Based on this 12 months of data, the report forecasts that Netflix will generate 50% of U.S. audience content demand with its own original content beginning in October 2019.
Netflix executives have long sought to flip the model they started with 21 years ago, of acquiring outside content and using data to perfect delivery to customers. The company has poured $13 billion into programming this year alone as a way of boosting its own content as a hedge against rival services.
Well-established suppliers like Disney and Warner Bros., whose shows are among the most streamed overall on Netflix, have recently announced plans to pull back content as they favor their own forthcoming streaming services. The tug of war played out around the 1990s sitcom Friends, which recently was renewed by Netflix in a non-exclusive license worth $100 million.
The Parrot-Kagan report found that for HBO Now, Showtime and Starz, new content corresponding with what airs on their linear channels tends to drive most demand. However, the report noted, “the respective back catalog of each VOD platform continues to play an important role, indicating that older titles likely remain an important driver of subscriber loyalty.” Netflix skeptics who foresee disaster when (if?) Friends, Grey’s Anatomy and The Office leave the service are likely to cite that conclusion as evidence for their case.

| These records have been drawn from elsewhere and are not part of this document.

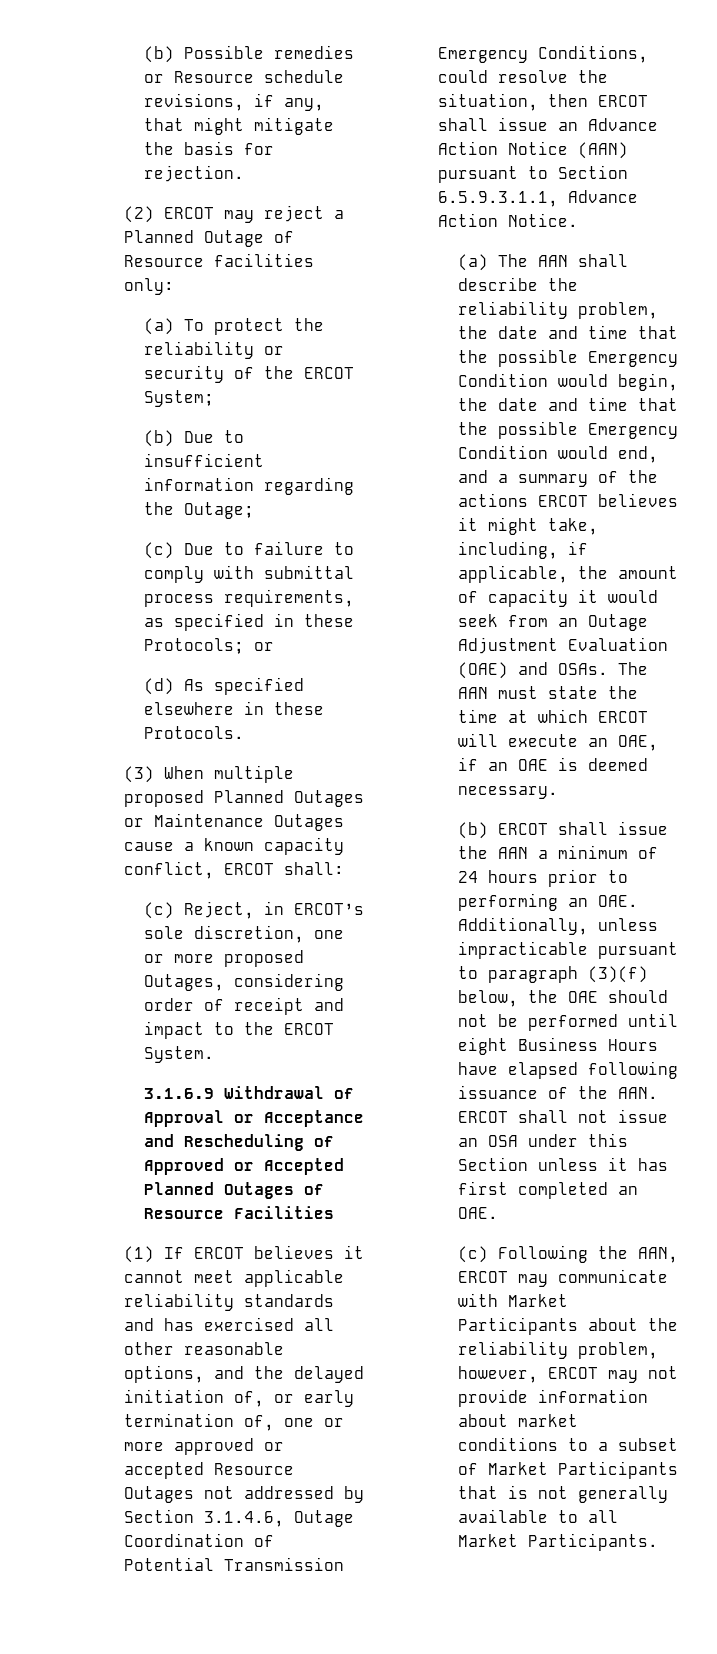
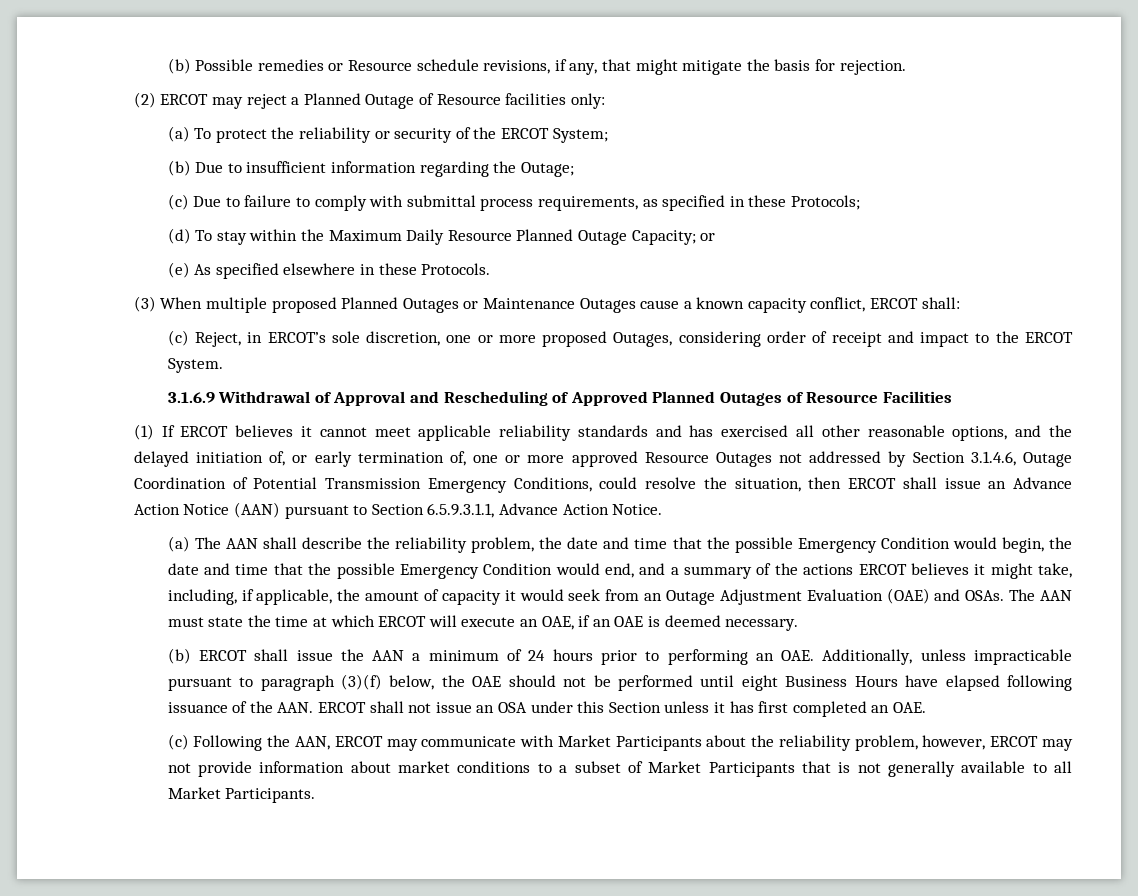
- (c) Due to failure to comply with submittal process requirements, as specified in these Protocols; or
+ (c) Due to failure to comply with submittal process requirements, as specified in these Protocols;
+ (d) To stay within the Maximum Daily Resource Planned Outage Capacity; or
- (d) As specified elsewhere in these Protocols.
+ (e) As specified elsewhere in these Protocols.
- 3.1.6.9 Withdrawal of Approval or Acceptance and Rescheduling of Approved or Accepted Planned Outages of Resource Facilities
+ 3.1.6.9 Withdrawal of Approval and Rescheduling of Approved Planned Outages of Resource Facilities
- (1) If ERCOT believes it cannot meet applicable reliability standards and has exercised all other reasonable options, and the delayed initiation of, or early termination of, one or more approved or accepted Resource Outages not addressed by Section 3.1.4.6, Outage Coordination of Potential Transmission Emergency Conditions, could resolve the situation, then ERCOT shall issue an Advance Action Notice (AAN) pursuant to Section 6.5.9.3.1.1, Advance Action Notice.
+ (1) If ERCOT believes it cannot meet applicable reliability standards and has exercised all other reasonable options, and the delayed initiation of, or early termination of, one or more approved Resource Outages not addressed by Section 3.1.4.6, Outage Coordination of Potential Transmission Emergency Conditions, could resolve the situation, then ERCOT shall issue an Advance Action Notice (AAN) pursuant to Section 6.5.9.3.1.1, Advance Action Notice.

“The future for the industry is likely to be even more crowded and the winners are still unknown,” said Deana Myers, Research Director, S&P Global Market Intelligence. “We estimate the overall U.S. SVOD industry has many strong years of growth in its future, particularly as competition from Disney and Apple could impact the market.”
Other new entrants to the online video space, like Facebook Watch, YouTube and DC Universe, are also investing heavily in originals and acquired content. At the same time, content spending for Netflix, Amazon and Hulu is expected to continue to grow at double-digit rates.